> **WORK INSTRUCTION**
Apart from the images, reproduce every record word for word.
──────── EXCERPTED RECORDS ────────
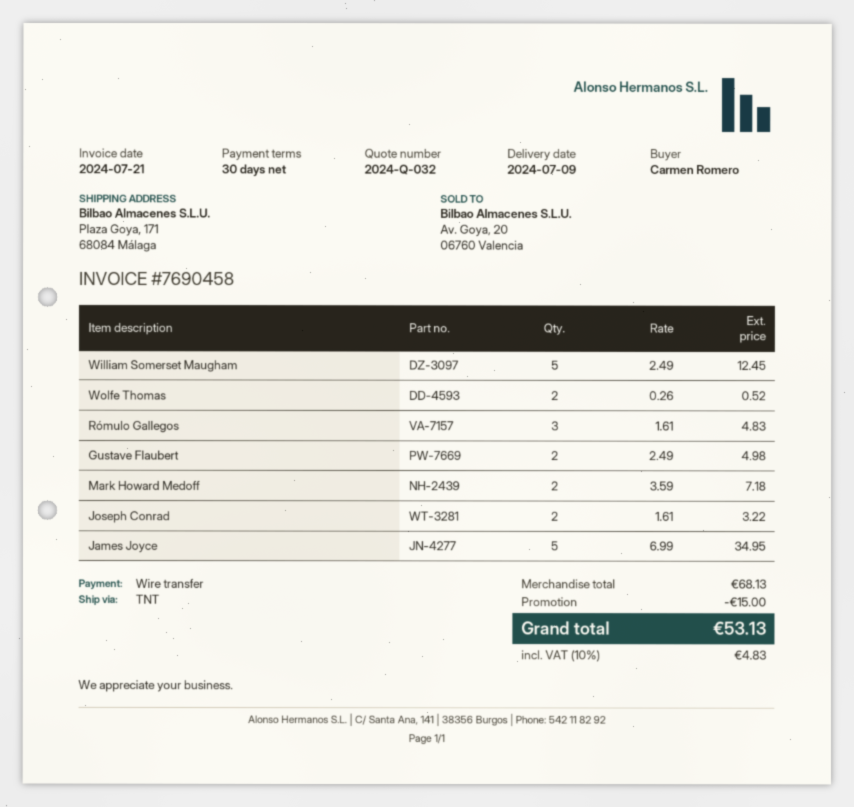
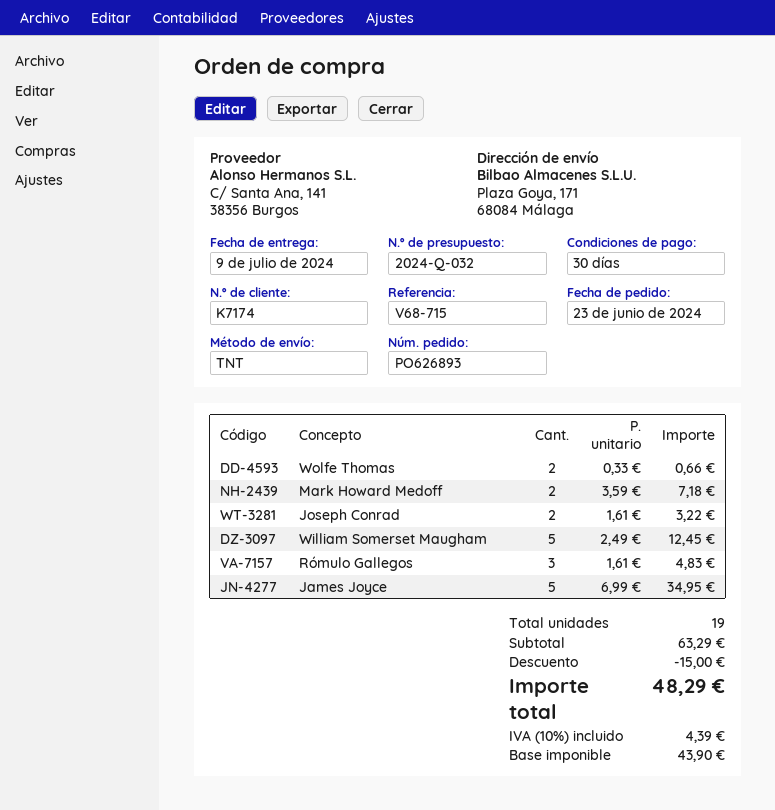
Wolfe Thomas: 2 x 0.26 = 0.52 -> 2 x 0.33 = 0.66
Gustave Flaubert: 2 x 2.49 = 4.98 -> none
subtotal: 68.13 -> 63.29
tax: 10% = 4.83 -> 10% = 4.39
total: 53.13 -> 48.29

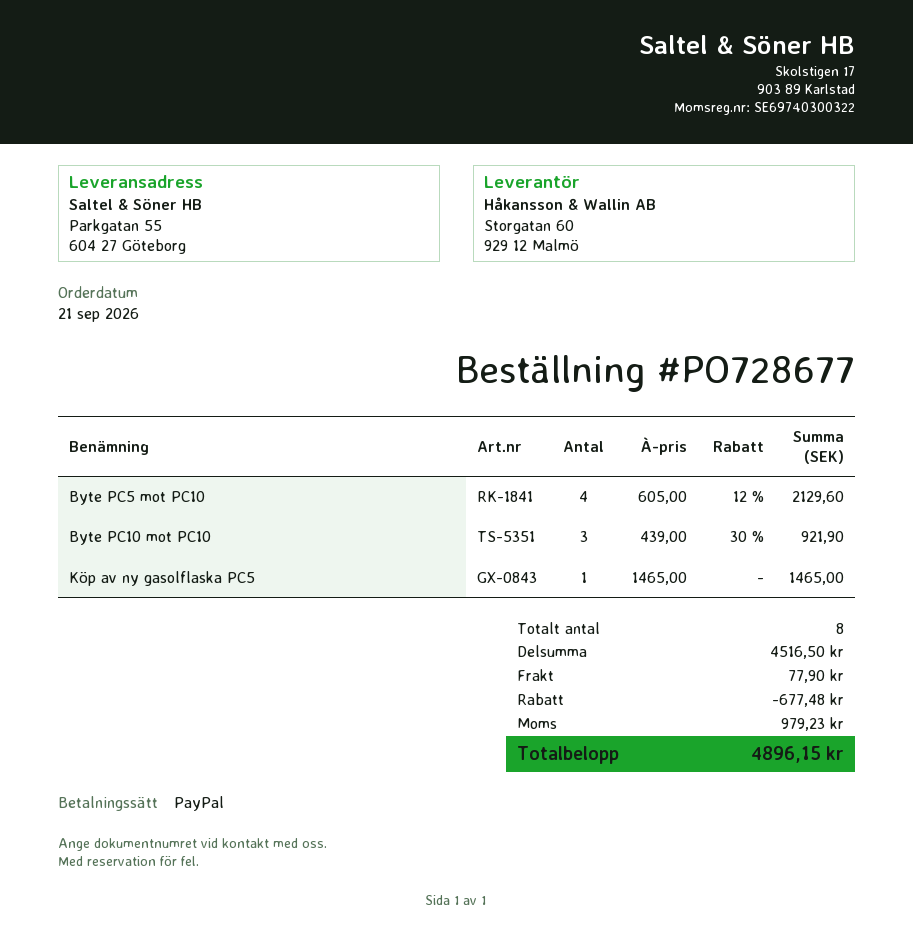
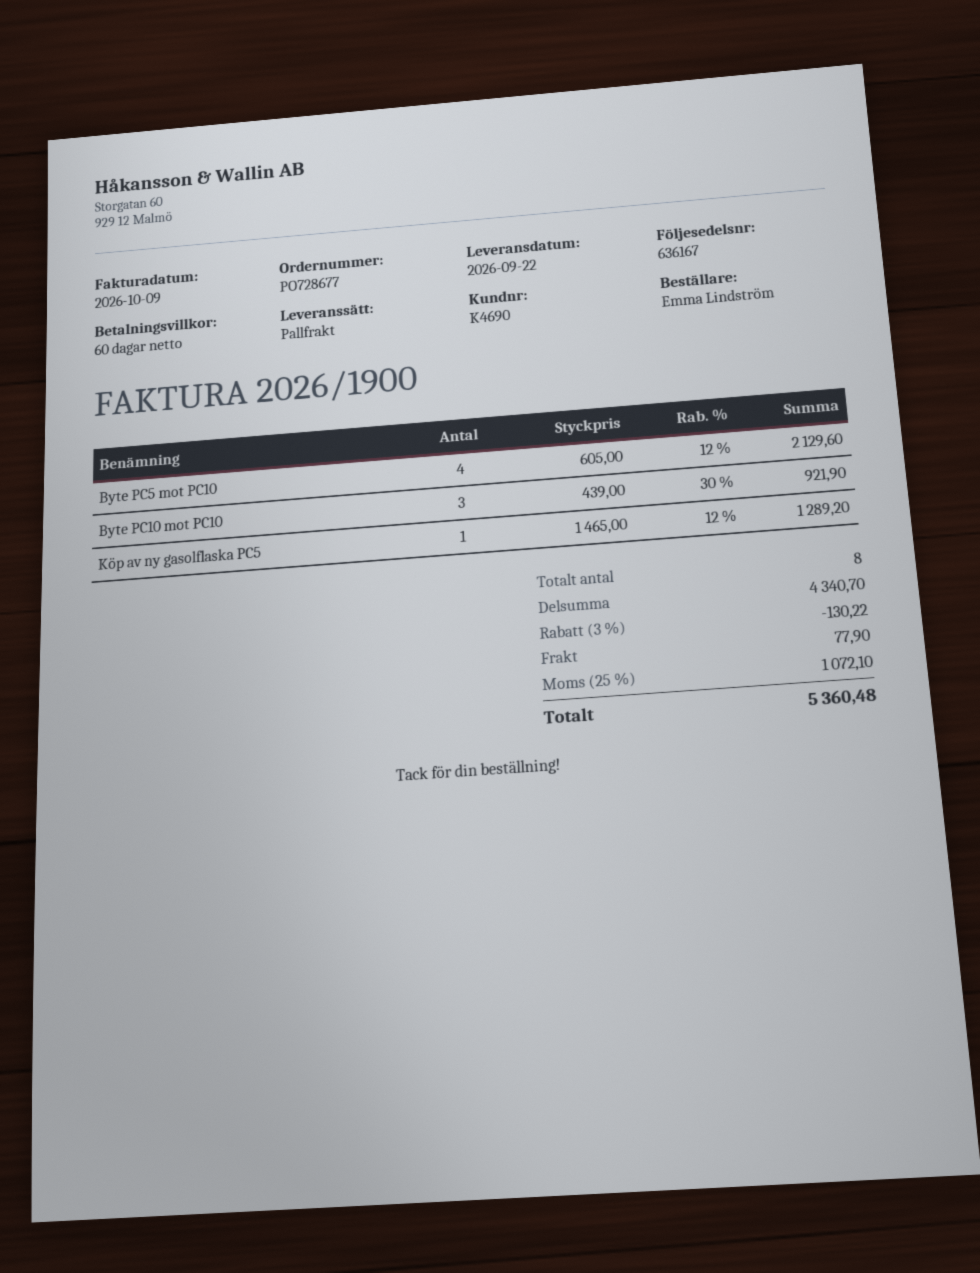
Köp av ny gasolflaska PC5: 1 x 1465.00 = 1465.00 -> 1 x 1465.00 - 12% = 1289.20
subtotal: 4516.50 -> 4340.70
discount: 677.48 -> 130.22
tax: 979.23 -> 1072.10
total: 4896.15 -> 5360.48

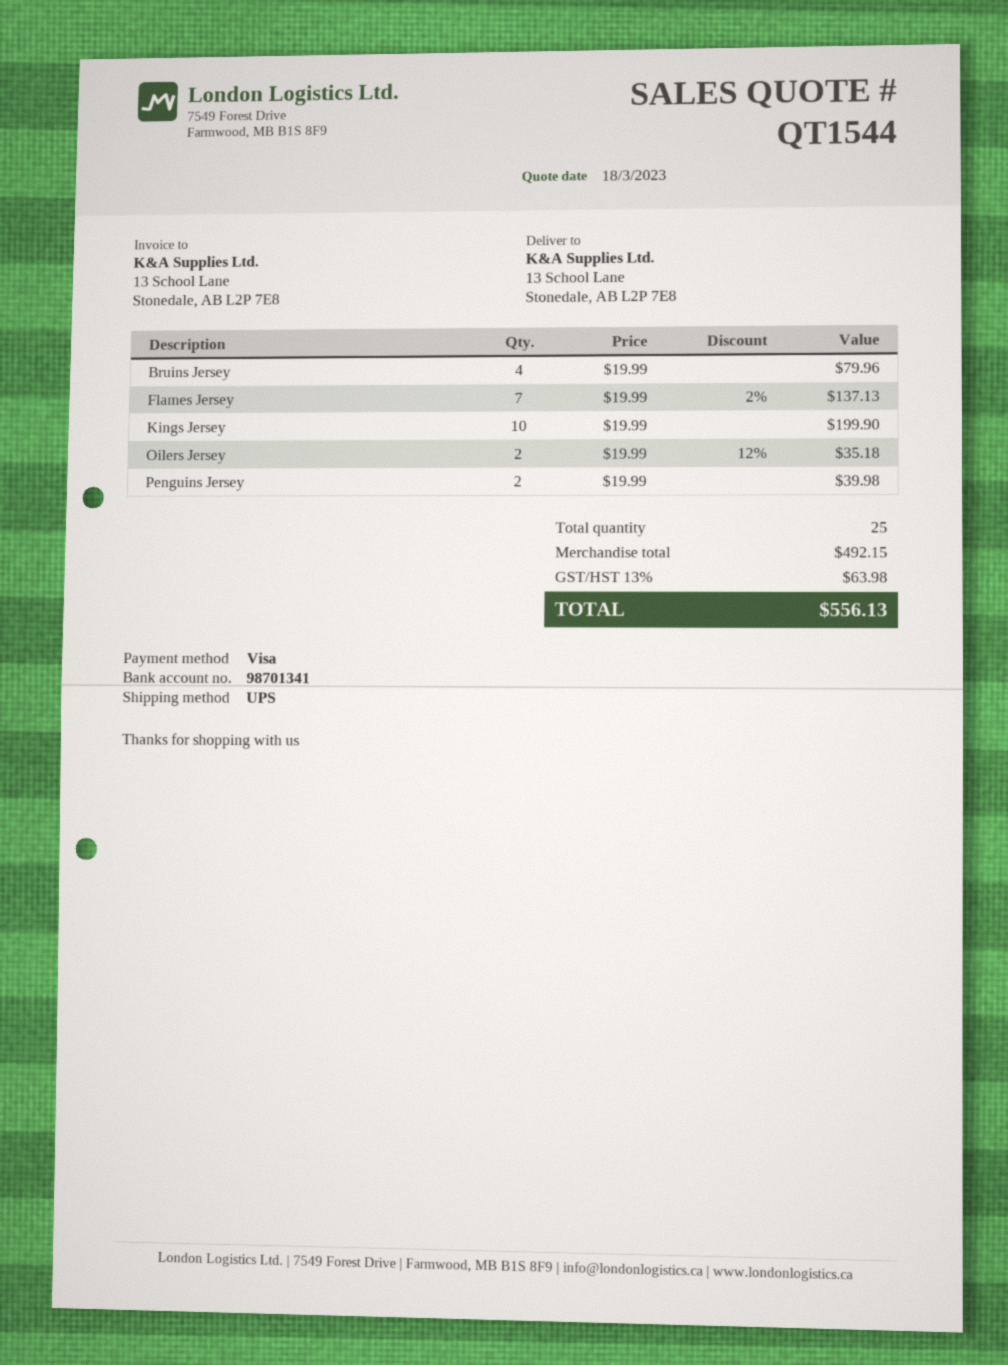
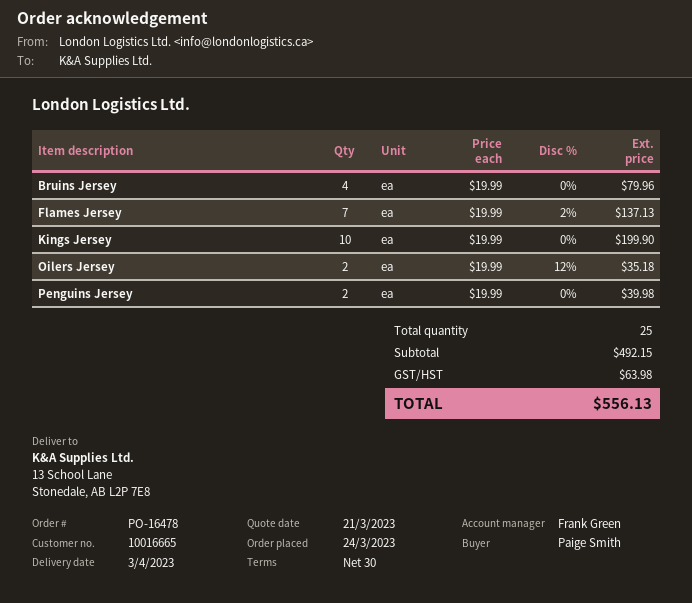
quote date: 2023-03-18 -> 2023-03-21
────────
> **EXPECTED ANSWER**
Wolfe Thomas: 2 x 0.26 = 0.52 -> 2 x 0.33 = 0.66
Gustave Flaubert: 2 x 2.49 = 4.98 -> none
subtotal: 68.13 -> 63.29
tax: 10% = 4.83 -> 10% = 4.39
total: 53.13 -> 48.29

Köp av ny gasolflaska PC5: 1 x 1465.00 = 1465.00 -> 1 x 1465.00 - 12% = 1289.20
subtotal: 4516.50 -> 4340.70
discount: 677.48 -> 130.22
tax: 979.23 -> 1072.10
total: 4896.15 -> 5360.48

quote date: 2023-03-18 -> 2023-03-21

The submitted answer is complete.